CIOs are also getting involved in discussions on employer value: encouraging high-impact performance from high-impact performers; and driving brand value.

“IT is playing a bigger role in these transformations,” Mann says. “They are involved in the changes and are at the table. The involvement and the kinds of connections IT makes is becoming much broader.”

According to Mann, the digital workplace is built on three pillars:

  • The changing nature of work – to agility, innovation and collaboration. “There is a shift from focusing on transactional activity,” Mann says. “We see it in behaviour from customers where it is no longer unusual to have flexibility in how and where we do our work. It’s no longer about coming to work in the morning, getting your task and trying to finish it before the end of the day.”
  • Reimagining the workplace technology – there is more emphasis on mobility, learning from consumer technologies; and the application of these technologies.
  • Engaged employees – this is the ultimate goal, to have employees who feel that they are part of the organisation, and contributing all that they can. “They will be more innovative and more agile,” Mann says. “Driving all this is more difficult. It’s hard to have an agile, connected employee if they are working in a locked down security environment – they need to be able to use their creativity and engage in the work they are doing.”

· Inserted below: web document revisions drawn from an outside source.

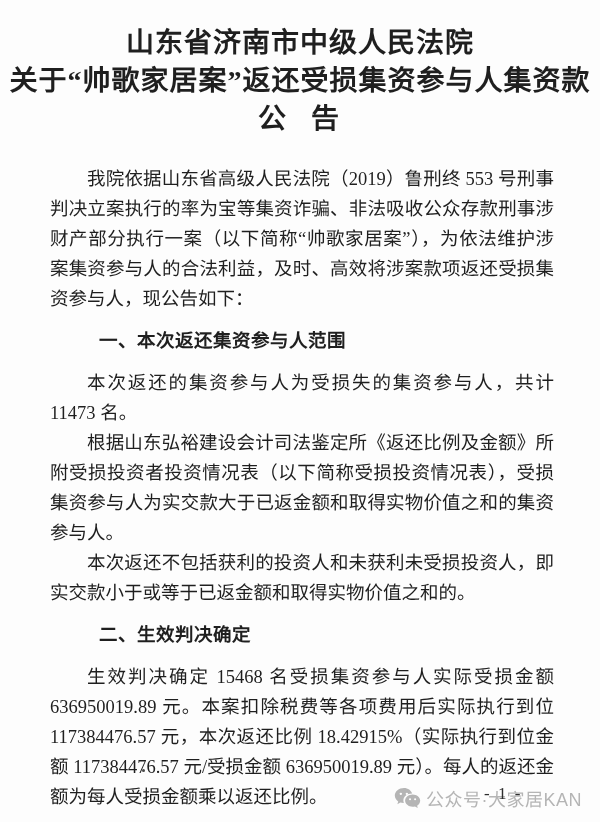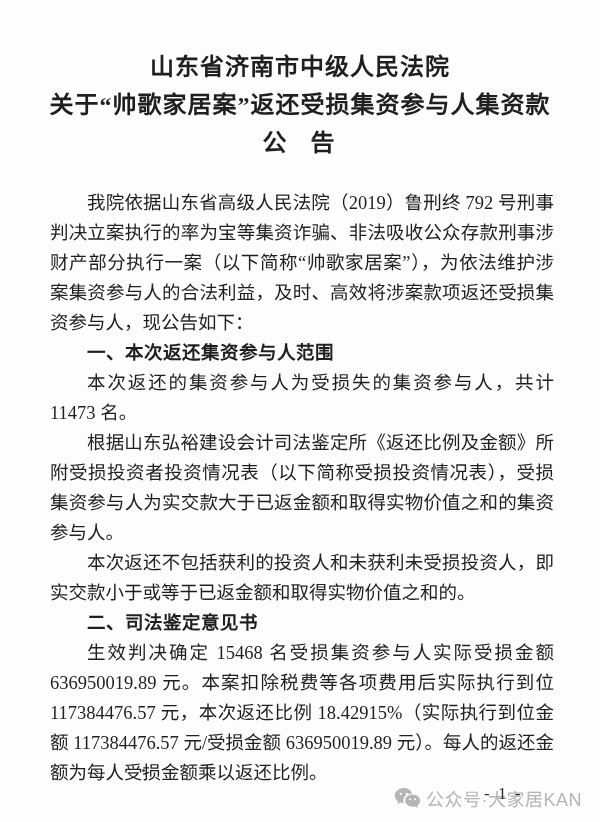--- a/index.html
+++ b/index.html
@@ -12,42 +12,42 @@
     position:relative;
     width:600px;height:822px;
     background:var(--page-bg);
     color:var(--text);
     font-family:"Liberation Serif","DejaVu Serif",serif;
     overflow:hidden;
     box-sizing:border-box;
   }
   
   .doc-titles{
-    padding-top:48px;
+    padding-top:24px;
     text-align:center;
     font-weight:700;
-    font-size:24px;
+    font-size:28px;
     line-height:38px;
     letter-spacing:1px;
   }
   .doc-titles .t-line{white-space:nowrap;}
   .doc-titles .t-announce{word-spacing:12px;letter-spacing:3px;}
   
   .doc-body{
     margin:26px 46px 0 50px;
     font-size:18.5px;
     line-height:30px;
     text-align:justify;
   }
   .doc-body p{
     margin:0;
     text-indent:2em;
   }
   .doc-body h2{
-    margin:0;
+    margin:12px;
     font-size:18.5px;
     line-height:30px;
     text-indent:2em;
     font-weight:700;
     font-family:"Liberation Sans","DejaVu Sans",sans-serif;
     letter-spacing:.5px;
   }
   
   .ink-speck{
     position:absolute;left:142px;top:769px;
@@ -80,28 +80,28 @@
 
 <div class="page">
 
   <header class="doc-titles">
     <div class="t-line">山东省济南市中级人民法院</div>
     <div class="t-line">关于“帅歌家居案”返还受损集资参与人集资款</div>
     <div class="t-line t-announce">公 告</div>
   </header>
 
   <main class="doc-body">
-    <p>我院依据山东省高级人民法院（2019）鲁刑终 792 号刑事判决立案执行的率为宝等集资诈骗、非法吸收公众存款刑事涉财产部分执行一案（以下简称“帅歌家居案”），为依法维护涉案集资参与人的合法利益，及时、高效将涉案款项返还受损集资参与人，现公告如下：</p>
+    <p>我院依据山东省高级人民法院（2019）鲁刑终 553 号刑事判决立案执行的率为宝等集资诈骗、非法吸收公众存款刑事涉财产部分执行一案（以下简称“帅歌家居案”），为依法维护涉案集资参与人的合法利益，及时、高效将涉案款项返还受损集资参与人，现公告如下：</p>
 
     <h2>一、本次返还集资参与人范围</h2>
     <p>本次返还的集资参与人为受损失的集资参与人，共计 11473 名。</p>
     <p>根据山东弘裕建设会计司法鉴定所《返还比例及金额》所附受损投资者投资情况表（以下简称受损投资情况表），受损集资参与人为实交款大于已返金额和取得实物价值之和的集资参与人。</p>
     <p>本次返还不包括获利的投资人和未获利未受损投资人，即实交款小于或等于已返金额和取得实物价值之和的。</p>
 
-    <h2>二、司法鉴定意见书</h2>
+    <h2>二、生效判决确定</h2>
     <p>生效判决确定 15468 名受损集资参与人实际受损金额 636950019.89 元。本案扣除税费等各项费用后实际执行到位 117384476.57 元，本次返还比例 18.42915%（实际执行到位金额 117384476.57 元/受损金额 636950019.89 元）。每人的返还金额为每人受损金额乘以返还比例。</p>
   </main>
 
   <div class="ink-speck"></div>
 
   <footer>
     <div class="watermark">
       <span class="wechat-icon">
         <svg width="27" height="23" viewBox="0 0 34 29" aria-hidden="true">
           <g fill="#b5b5b5">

For organisations to make the connection between engagement and workplace technology, he recommends a couple of points:

  • Promote work:life balance;
  • Supply new forms of recognition;
  • Facilitate continuous learning and skills acquisition;
  • Provide new ways for employee contribution;
  • Emphasise concerns over health and safety;
  • Increase transparency and trust; and
  • Boost agility and local leadership.

But why do organisations need to worry about the digital workplace? Mann asks.

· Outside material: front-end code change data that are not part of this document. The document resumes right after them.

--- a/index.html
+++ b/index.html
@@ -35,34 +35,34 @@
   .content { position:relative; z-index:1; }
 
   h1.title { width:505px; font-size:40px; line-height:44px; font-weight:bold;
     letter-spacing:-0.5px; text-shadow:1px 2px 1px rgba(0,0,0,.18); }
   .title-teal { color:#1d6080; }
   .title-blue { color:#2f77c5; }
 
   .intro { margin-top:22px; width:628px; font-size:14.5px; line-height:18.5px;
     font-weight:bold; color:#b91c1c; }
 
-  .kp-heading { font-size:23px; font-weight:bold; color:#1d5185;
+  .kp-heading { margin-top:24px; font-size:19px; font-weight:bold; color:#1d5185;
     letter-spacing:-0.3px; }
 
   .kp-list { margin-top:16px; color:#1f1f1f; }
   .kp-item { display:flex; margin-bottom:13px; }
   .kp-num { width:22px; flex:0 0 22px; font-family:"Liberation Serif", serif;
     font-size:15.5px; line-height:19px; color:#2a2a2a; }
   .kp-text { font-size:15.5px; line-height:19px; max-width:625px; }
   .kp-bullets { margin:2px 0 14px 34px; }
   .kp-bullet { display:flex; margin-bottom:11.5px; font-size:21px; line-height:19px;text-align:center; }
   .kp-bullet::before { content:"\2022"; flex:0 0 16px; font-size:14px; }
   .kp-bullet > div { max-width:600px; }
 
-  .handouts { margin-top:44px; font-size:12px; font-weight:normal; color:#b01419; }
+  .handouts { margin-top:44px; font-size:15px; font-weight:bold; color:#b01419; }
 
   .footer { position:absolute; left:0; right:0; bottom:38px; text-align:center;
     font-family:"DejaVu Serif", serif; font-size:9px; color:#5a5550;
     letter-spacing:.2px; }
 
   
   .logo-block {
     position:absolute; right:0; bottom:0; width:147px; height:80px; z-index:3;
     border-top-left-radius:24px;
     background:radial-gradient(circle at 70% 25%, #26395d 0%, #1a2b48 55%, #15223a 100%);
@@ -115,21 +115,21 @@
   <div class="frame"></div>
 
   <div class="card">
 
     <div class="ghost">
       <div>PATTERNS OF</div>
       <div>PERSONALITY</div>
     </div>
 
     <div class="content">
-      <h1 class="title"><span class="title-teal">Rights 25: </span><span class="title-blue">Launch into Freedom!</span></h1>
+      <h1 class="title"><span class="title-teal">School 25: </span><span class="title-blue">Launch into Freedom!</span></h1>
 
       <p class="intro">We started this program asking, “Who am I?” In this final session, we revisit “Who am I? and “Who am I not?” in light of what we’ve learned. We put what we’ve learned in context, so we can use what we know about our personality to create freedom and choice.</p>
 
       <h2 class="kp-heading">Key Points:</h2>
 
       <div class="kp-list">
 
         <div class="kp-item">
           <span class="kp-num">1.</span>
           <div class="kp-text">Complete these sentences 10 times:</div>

“Well, we are doing more stuff; and it’s less structured than before. Simply doing more in the same way won’t work,” he says. “This drives the need to react in a creative and innovative way – and this will mean aggressive investments in digital business.

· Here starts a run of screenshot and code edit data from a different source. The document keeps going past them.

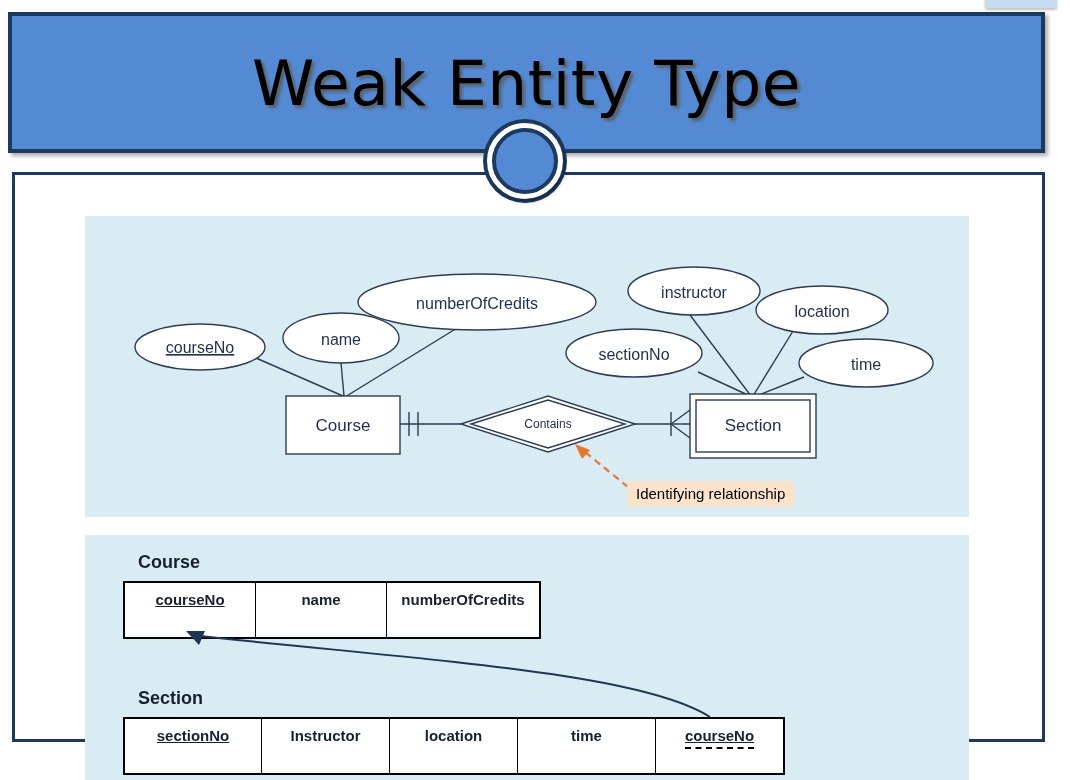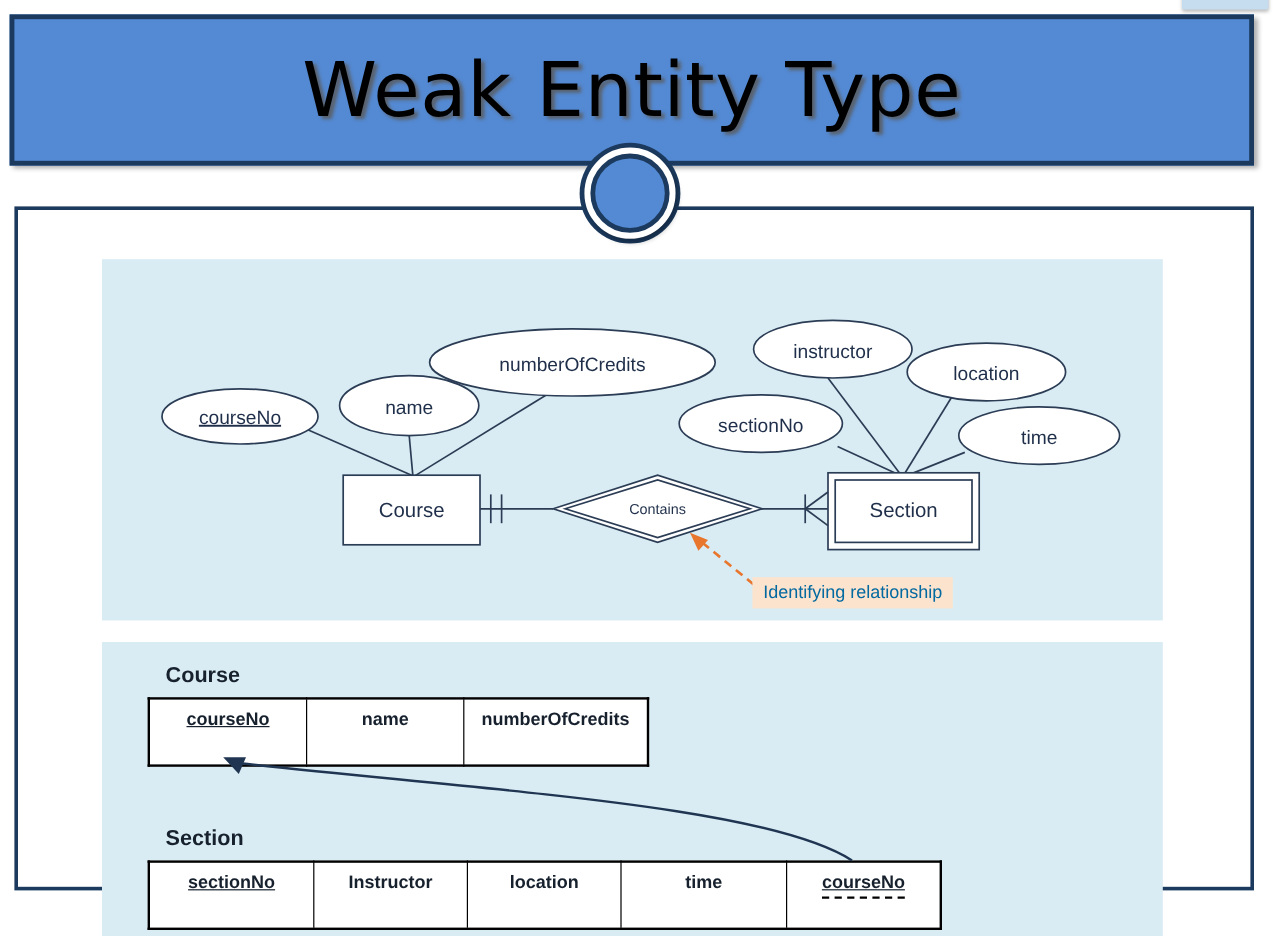--- a/index.html
+++ b/index.html
@@ -31,21 +31,21 @@
     border-radius: 2px;
     box-shadow: 0 2px 3px rgba(0,0,0,0.25);
   }
 
   
   .title-banner {
     position: absolute;
     left: 8px;
     top: 12px;
     width: 1037px;
-    height: 126px;
+    height: 141px;
     background: #548ad4;
     border: 4px solid #1b3a5e;
     box-sizing: border-box;
     box-shadow: 3px 3px 4px rgba(0,0,0,0.32);
   }
   .title-text {
     position: absolute;
     left: 0;
     right: 0;
     top: 50%;
@@ -131,21 +131,21 @@
 
   
   .callout {
     position: absolute;
     left: 627px;
     top: 481px;
     background: #fce3cd;
     padding: 4px 9px 5px 9px;
     font-family: "Liberation Sans", sans-serif;
     font-size: 15px;
-    color: #0369a1;
+    color: #000000;
     white-space: nowrap;
   }
 
   
   .rel-title {
     position: absolute;
     font-family: "Liberation Sans", sans-serif;
     font-size: 18px;
     font-weight: bold;
     color: #17212e;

“This, in turn, drives changes in how work gets done. Staff mix up where they do their work; and who they work with, while the boundaries with partners and customers or constituents becomes very porous.

“It means that organisational structures are changing. We are seeing more unified job titles, flatter organisations and more ad hoc with teams coming together and moving apart.”

Mann points out that there are a number of catalysts or triggers for the digital workplace, including:

  • Corporate intranet redesign;
  • Employee dissatisfaction with the service desk;
  • Facilities consolidation;
  • Migration to Office 365 or Google Apps;
  • Opening up new geographic locations to attract talent;
  • BYOD and mobile first programme initiation;
  • Digital business competition; and
  • Remote work optimisation.

When planning the digital workplace, he says CIOs should be aware of several elements that may make a different, including any instances of citizen IT – where, why and how; the current level of employee engagement; how extensive BYOx is; whether IT is seen as a business partner that will help the organisation work more efficiently; and if there has been a demographics change.

The main objections to the digital workplace that are likely to be raised include:

  • Employees are already doing what they want anyway;
  • Security concerns;
  • IT does not have the charter;
  • Employees are not engaged;
  • Lack of management support;
  • Don’t need it; and
  • HR is not interested.

“What the CIO needs to be is to create an environment where the digital workplace is seen as necessary,” Mann says.

In terms of maturity, organisations typically start as reactive, where they are doing nothing; and move through the exploratory stage, where they doing something unknowingly; to the emerging stage, where there are specific digital workplace projects but they are disconnected; into the integrative stage where the digital workplace is run as a portfolio of services; and finally reaching the stage of optimising, where the enterprise strategy is treated as pervasive.